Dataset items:

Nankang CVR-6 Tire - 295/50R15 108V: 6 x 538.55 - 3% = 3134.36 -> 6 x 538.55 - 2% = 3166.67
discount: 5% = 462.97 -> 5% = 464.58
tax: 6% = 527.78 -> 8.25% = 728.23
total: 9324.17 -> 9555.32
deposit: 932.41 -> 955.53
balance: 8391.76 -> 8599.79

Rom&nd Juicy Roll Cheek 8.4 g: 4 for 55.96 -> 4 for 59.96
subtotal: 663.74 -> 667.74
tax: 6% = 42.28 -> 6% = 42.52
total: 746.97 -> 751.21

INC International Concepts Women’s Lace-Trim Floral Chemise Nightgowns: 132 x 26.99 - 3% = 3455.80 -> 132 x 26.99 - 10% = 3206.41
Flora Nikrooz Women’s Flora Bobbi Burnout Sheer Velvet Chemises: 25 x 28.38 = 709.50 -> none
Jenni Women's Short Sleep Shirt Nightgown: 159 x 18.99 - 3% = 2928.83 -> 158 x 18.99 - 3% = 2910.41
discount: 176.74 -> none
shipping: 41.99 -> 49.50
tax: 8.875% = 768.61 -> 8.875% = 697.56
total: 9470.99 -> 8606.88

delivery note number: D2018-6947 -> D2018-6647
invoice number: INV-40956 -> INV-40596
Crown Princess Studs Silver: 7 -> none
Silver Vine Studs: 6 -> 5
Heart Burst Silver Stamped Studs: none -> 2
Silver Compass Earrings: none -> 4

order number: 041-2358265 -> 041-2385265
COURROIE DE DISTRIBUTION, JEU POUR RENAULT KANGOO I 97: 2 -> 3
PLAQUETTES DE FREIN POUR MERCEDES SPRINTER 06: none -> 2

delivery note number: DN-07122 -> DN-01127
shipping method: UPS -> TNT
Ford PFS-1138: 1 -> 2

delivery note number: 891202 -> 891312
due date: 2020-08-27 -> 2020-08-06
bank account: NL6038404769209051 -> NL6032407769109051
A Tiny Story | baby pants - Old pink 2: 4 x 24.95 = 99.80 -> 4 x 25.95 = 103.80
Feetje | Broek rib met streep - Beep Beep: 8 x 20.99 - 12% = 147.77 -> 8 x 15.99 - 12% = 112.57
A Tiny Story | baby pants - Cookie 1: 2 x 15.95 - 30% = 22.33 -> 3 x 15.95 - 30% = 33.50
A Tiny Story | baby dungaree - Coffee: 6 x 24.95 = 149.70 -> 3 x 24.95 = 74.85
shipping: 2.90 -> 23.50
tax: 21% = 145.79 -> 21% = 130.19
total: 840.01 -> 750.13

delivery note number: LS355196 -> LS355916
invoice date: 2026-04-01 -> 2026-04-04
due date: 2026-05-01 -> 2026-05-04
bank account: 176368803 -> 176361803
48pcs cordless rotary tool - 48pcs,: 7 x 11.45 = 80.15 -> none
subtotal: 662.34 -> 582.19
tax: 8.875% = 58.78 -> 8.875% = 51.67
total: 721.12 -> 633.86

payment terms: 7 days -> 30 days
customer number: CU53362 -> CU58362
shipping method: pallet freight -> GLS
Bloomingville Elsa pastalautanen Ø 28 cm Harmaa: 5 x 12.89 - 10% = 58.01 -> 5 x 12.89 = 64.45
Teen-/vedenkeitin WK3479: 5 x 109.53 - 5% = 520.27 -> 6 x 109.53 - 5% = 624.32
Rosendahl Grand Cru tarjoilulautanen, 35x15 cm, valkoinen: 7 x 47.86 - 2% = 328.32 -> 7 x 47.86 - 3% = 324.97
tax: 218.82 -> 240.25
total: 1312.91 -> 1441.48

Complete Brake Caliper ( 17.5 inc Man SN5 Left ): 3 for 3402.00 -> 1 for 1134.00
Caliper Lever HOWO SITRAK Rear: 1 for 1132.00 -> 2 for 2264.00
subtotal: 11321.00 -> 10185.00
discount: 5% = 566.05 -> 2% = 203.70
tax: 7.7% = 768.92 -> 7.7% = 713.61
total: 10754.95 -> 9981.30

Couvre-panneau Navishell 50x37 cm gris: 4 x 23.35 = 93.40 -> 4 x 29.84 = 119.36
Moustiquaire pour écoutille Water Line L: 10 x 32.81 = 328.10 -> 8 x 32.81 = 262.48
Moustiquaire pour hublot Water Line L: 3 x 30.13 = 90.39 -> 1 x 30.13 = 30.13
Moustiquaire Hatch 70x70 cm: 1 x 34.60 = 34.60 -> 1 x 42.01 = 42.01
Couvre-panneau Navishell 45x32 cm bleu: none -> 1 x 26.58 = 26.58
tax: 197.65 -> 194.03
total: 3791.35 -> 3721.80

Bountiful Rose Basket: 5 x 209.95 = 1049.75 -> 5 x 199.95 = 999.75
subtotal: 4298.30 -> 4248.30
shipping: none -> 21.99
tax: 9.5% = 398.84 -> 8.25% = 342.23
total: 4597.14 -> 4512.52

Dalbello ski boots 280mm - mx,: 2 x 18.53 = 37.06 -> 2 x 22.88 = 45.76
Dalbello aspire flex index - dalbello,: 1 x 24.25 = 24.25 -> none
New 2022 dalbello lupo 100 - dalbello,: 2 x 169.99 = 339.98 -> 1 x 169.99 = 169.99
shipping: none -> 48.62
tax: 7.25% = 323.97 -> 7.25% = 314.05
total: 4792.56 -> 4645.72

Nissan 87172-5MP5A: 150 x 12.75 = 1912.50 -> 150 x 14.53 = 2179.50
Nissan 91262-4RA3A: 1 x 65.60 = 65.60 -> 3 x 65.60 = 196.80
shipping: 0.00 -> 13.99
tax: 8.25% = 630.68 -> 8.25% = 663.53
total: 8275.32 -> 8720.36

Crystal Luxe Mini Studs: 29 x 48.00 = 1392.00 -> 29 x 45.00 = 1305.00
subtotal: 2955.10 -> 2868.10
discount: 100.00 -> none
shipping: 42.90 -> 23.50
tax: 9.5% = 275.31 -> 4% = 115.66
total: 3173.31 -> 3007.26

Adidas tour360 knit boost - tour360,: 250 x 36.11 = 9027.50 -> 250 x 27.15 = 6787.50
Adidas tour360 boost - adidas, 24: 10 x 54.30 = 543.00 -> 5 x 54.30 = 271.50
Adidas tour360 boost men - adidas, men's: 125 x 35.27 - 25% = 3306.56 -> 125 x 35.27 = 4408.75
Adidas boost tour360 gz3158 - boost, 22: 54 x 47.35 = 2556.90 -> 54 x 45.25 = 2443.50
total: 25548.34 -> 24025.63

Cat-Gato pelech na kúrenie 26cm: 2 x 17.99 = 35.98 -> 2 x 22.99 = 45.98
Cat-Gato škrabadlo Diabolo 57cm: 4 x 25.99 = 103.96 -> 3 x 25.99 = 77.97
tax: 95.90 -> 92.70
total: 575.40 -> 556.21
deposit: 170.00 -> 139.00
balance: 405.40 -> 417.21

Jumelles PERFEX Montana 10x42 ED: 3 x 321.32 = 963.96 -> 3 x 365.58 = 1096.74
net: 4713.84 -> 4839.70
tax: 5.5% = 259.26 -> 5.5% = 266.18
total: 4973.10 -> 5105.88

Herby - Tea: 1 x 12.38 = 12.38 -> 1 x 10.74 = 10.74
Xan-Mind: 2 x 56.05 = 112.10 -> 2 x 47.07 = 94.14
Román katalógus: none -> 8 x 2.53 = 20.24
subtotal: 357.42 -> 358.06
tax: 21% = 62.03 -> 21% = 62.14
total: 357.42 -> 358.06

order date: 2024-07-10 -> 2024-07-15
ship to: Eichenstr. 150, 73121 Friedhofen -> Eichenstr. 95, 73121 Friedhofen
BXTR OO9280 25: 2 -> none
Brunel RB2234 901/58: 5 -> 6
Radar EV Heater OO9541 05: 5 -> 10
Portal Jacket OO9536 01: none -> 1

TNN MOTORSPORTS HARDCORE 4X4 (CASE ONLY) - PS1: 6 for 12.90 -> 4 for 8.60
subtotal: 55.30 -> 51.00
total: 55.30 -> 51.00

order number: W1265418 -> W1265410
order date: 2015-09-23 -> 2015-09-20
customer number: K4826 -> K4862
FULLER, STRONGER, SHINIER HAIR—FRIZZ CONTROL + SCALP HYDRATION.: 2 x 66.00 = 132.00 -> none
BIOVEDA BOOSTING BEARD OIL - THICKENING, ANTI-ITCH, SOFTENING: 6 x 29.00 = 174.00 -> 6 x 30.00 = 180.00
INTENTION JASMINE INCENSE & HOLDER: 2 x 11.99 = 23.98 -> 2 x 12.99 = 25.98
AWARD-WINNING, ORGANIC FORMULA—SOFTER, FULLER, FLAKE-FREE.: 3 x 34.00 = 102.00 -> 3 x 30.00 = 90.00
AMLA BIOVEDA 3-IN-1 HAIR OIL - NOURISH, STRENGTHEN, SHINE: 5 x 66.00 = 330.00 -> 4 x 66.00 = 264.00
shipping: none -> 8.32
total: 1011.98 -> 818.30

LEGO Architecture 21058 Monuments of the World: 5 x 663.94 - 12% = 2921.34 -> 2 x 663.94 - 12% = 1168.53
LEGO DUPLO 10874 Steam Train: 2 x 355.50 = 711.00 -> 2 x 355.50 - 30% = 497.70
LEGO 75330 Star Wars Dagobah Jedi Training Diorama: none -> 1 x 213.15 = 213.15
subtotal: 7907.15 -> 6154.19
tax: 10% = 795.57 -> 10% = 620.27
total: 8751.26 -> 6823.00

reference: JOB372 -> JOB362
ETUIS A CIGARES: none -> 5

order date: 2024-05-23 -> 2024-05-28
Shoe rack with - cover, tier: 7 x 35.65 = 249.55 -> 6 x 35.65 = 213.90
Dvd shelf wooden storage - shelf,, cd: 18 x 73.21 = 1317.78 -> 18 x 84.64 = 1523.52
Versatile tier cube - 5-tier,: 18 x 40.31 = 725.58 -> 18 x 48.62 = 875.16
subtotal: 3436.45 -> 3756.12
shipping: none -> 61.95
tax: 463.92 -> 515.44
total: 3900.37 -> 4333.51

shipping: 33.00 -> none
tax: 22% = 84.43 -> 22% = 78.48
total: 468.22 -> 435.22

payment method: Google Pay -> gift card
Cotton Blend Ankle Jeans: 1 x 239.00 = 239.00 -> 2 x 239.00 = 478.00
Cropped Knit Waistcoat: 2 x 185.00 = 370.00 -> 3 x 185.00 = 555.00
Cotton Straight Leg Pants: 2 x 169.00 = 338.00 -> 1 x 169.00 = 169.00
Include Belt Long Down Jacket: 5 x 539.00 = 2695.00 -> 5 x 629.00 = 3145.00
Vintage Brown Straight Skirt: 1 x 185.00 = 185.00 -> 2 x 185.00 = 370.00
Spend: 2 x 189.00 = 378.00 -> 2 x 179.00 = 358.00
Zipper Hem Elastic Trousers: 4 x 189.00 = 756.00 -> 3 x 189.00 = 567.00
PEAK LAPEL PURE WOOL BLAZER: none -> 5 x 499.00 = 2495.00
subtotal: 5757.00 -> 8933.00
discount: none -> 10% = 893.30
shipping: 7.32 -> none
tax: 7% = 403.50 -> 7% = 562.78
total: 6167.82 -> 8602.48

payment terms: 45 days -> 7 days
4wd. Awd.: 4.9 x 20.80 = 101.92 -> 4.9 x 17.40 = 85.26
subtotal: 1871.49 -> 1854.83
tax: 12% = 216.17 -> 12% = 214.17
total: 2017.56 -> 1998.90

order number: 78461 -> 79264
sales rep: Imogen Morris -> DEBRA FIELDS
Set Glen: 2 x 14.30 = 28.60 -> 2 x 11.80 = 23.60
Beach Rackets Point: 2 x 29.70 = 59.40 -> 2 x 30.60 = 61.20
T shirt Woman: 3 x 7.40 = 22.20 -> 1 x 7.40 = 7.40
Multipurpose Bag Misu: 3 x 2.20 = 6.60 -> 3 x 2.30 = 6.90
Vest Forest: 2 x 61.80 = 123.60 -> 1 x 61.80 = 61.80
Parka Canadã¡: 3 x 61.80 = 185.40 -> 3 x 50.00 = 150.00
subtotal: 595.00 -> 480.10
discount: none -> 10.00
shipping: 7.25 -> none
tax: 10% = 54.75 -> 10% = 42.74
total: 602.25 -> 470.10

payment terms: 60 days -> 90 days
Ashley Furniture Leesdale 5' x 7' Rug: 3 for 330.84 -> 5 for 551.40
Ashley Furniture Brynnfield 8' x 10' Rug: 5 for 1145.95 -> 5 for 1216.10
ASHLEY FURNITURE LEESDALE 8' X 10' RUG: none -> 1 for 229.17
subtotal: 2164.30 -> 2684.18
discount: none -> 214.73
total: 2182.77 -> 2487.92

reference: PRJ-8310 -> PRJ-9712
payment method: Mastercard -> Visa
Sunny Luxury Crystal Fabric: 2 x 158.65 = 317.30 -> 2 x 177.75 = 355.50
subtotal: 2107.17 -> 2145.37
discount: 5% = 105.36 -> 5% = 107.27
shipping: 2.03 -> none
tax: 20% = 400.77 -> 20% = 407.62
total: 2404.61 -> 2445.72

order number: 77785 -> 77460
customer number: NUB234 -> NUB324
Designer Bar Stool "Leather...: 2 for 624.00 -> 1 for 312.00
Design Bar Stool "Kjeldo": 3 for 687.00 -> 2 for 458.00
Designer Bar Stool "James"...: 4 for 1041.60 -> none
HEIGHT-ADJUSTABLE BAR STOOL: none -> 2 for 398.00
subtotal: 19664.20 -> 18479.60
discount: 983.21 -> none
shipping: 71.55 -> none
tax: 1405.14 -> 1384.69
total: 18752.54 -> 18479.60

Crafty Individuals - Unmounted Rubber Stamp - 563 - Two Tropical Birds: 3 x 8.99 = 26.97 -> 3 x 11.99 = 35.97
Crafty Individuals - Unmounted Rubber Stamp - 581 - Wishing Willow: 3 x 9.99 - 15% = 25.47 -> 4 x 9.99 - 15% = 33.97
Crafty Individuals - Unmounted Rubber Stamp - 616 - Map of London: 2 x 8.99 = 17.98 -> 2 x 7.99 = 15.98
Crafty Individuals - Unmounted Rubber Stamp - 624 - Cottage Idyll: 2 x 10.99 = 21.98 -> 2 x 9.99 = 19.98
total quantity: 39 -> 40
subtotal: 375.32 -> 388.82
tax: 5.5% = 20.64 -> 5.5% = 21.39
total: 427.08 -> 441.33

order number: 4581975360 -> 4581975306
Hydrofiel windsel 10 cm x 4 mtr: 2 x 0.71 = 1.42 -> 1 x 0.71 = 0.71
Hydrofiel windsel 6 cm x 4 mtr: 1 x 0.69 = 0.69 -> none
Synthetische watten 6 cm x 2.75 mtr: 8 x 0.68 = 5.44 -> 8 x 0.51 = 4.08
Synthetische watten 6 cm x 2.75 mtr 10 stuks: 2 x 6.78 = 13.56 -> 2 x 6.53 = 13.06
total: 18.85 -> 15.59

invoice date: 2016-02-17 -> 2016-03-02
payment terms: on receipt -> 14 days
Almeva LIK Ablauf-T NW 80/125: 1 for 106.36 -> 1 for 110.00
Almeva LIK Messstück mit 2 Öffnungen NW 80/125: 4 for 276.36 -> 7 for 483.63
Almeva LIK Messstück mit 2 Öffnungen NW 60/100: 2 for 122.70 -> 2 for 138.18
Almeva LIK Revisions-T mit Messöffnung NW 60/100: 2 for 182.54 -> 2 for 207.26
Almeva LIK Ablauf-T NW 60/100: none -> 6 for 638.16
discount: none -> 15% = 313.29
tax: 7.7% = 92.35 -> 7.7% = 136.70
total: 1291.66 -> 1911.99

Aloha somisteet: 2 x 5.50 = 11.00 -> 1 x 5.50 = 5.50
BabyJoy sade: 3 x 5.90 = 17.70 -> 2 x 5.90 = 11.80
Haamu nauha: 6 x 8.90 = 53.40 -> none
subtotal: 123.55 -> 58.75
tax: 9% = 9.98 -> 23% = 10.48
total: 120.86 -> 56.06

TASK DETAILS:
Using the records above, gather all lines where the string "windsel" is present.

RESPONSE AREA:
Hydrofiel windsel 10 cm x 4 mtr: 2 x 0.71 = 1.42 -> 1 x 0.71 = 0.71
Hydrofiel windsel 6 cm x 4 mtr: 1 x 0.69 = 0.69 -> none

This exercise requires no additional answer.